Most of the goofiness comes from the random literary jokes and pop culture references that Gregory includes throughout, but it doesn’t help that Harrison Squared feels pitched at a younger audience than I was expecting. Instead of a Tor SF&F novel with a teenaged main character, it reads more like a young adult novel in adult packaging.

Of course, I read plenty of YA, so I don’t necessarily have a problem with the book’s reading level. The real issue is that I was expecting something deeper and richer than Gregory delivered. The book’s town of Dunnsmouth is sketchy and underdeveloped, and Harrison barely spends any time going to the school at the center of the story.
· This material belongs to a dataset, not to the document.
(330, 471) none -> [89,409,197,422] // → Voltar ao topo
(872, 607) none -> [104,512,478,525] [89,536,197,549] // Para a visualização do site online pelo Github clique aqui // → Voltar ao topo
Gregory also sets up a number of threads that don’t really pay off. The other students at Harrison’s new school speak in a complicated sign language that he never actually learns. They also take part in a religion that seems to consist mostly of singing in an unknown language. More damning is a late revelation about Harrison himself that feels superfluous to the story. All of these details hint at a world without actually making it feel lived-in.

Harrison Squared ends in a way that seems to require a sequel, but it turns out that a semi-sequel already exists. One of Gregory’s previous novels, We Are All Completely Fine, includes an adult Harrison in its ensemble, although the summary makes him sound very different from the version portrayed here.

Harrison Squared is a quick read, and I did laugh a few times, so I’d be willing to give Gregory’s work another chance. Ultimately, though, I thought this book was a bit forgettable. It just doesn’t break any new ground in the fashionable mini-genre of Lovecraft pastiches.